> **PROBLEM TO WORK ON**: Would you please give the entries again word for word, with no images in your copy?

=== Section Start ===

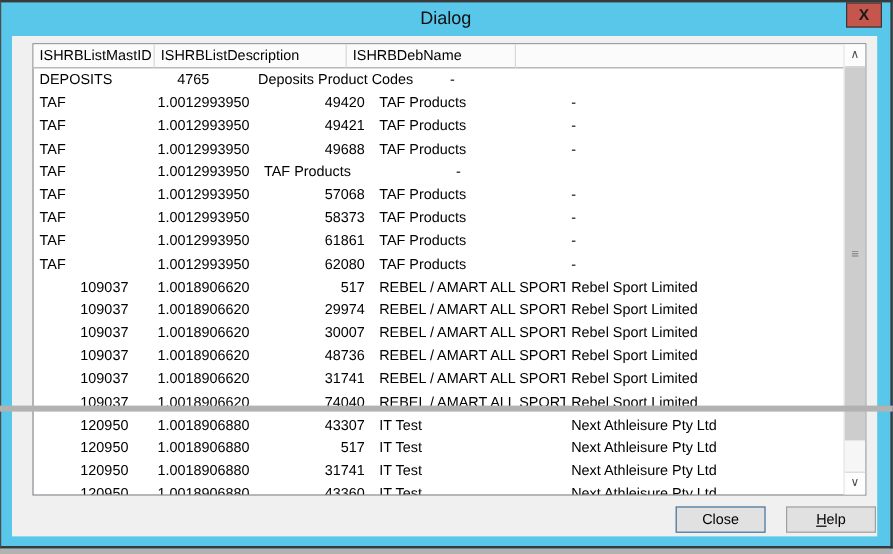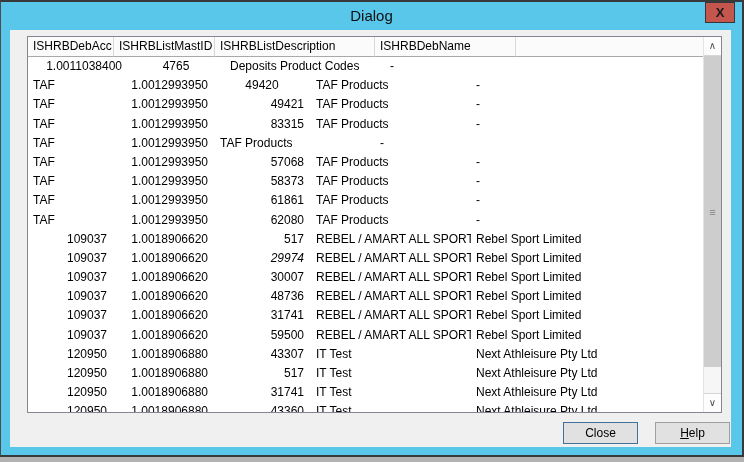"Dialog" .screen { height: 462px -> 343px }
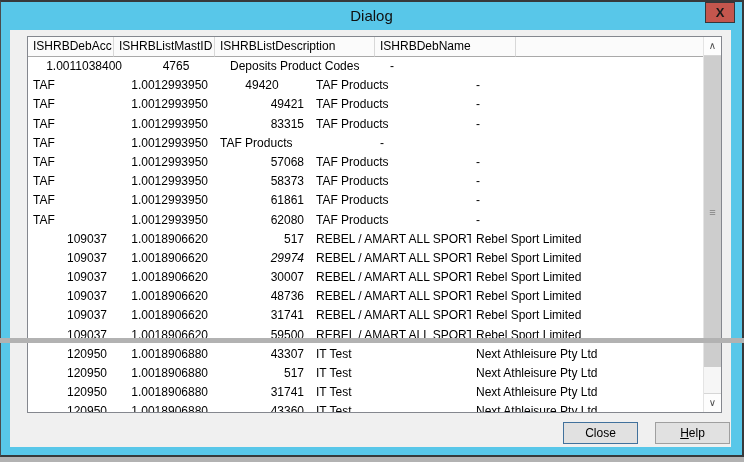"ISHRBDebAcc" div.hcell { html: <div>ISHRBDebAcc</div> -> none }
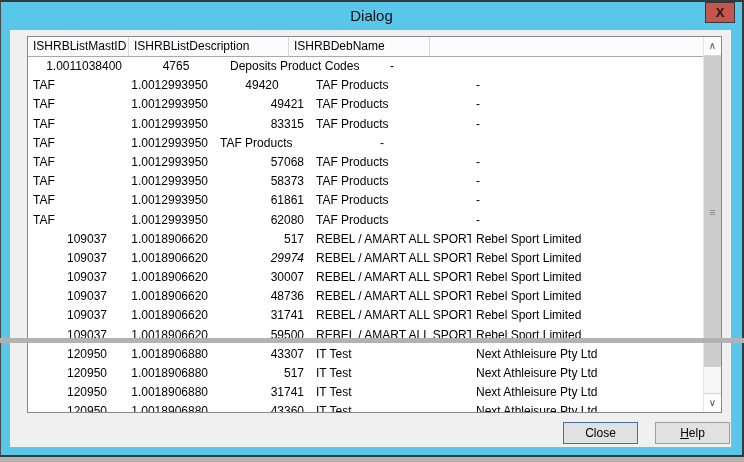"DEPOSITS" div.cell { html: none -> <div>DEPOSITS</div> }
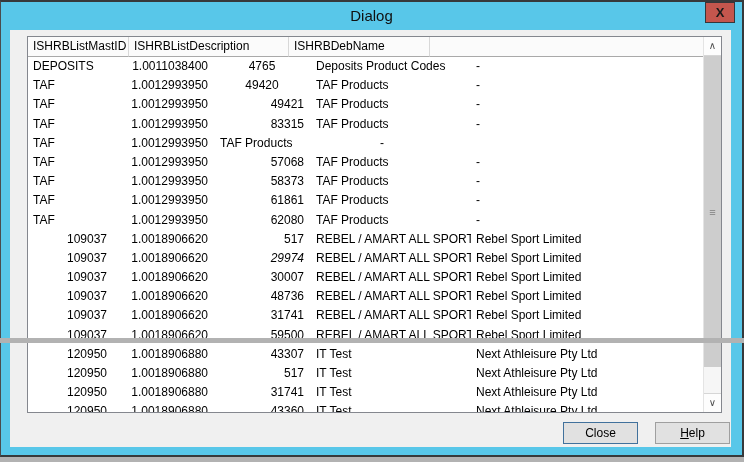"1.0011038400" div.cell { html: <div>1.0011038400</div> -> none }
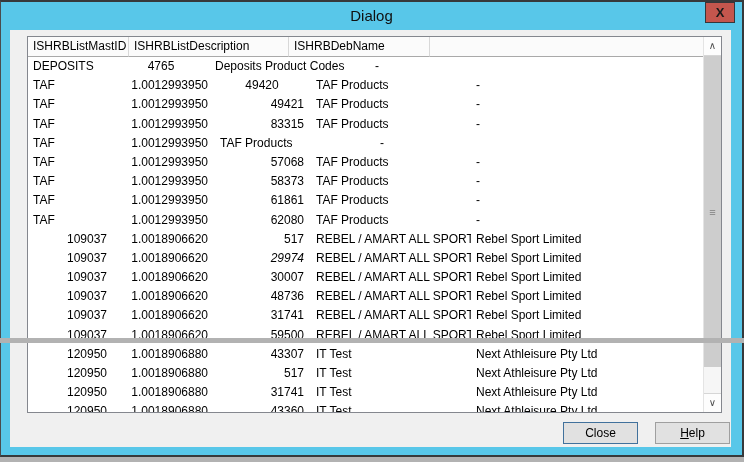"49420" div.cell { text-align: center -> none }
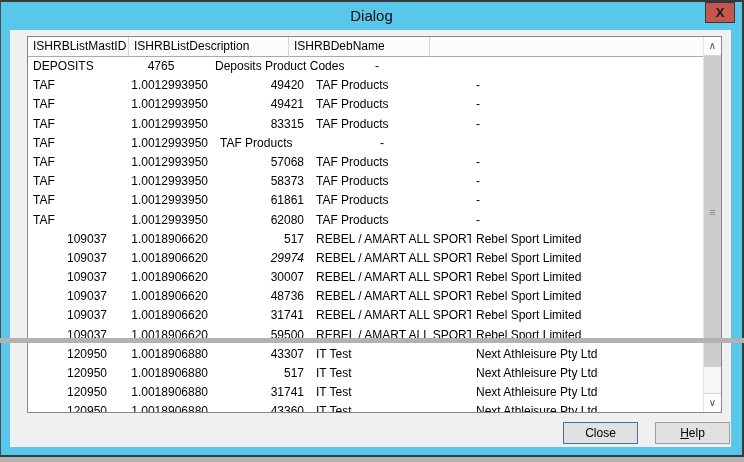"83315" div.cell { text: 83315 -> 49688 }
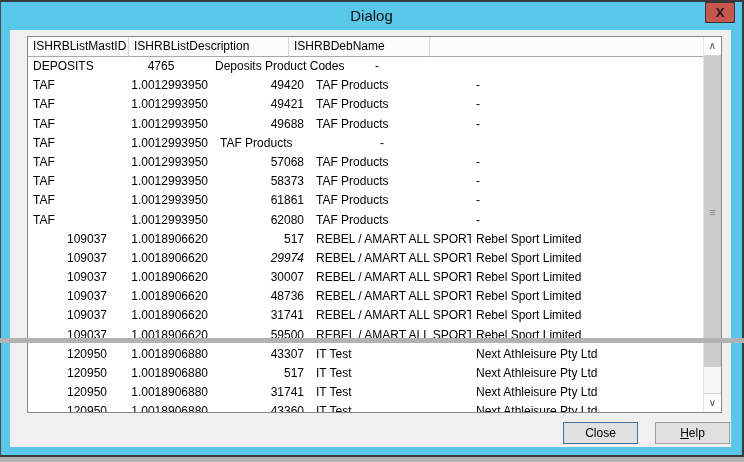"29974" div.cell { font-style: italic -> none }
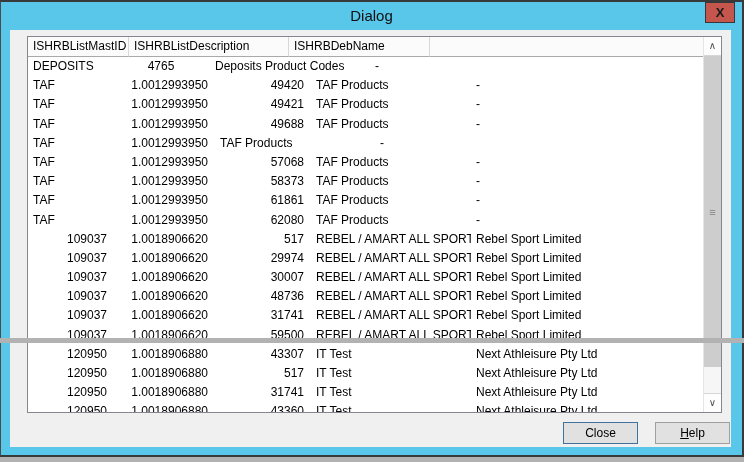"59500" div.cell { text: 59500 -> 74040 }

=== Section End ===

> **TASK RESPONSE**:
"Dialog" .screen { height: 462px -> 343px }
"ISHRBDebAcc" div.hcell { html: <div>ISHRBDebAcc</div> -> none }
"DEPOSITS" div.cell { html: none -> <div>DEPOSITS</div> }
"1.0011038400" div.cell { html: <div>1.0011038400</div> -> none }
"49420" div.cell { text-align: center -> none }
"83315" div.cell { text: 83315 -> 49688 }
"29974" div.cell { font-style: italic -> none }
"59500" div.cell { text: 59500 -> 74040 }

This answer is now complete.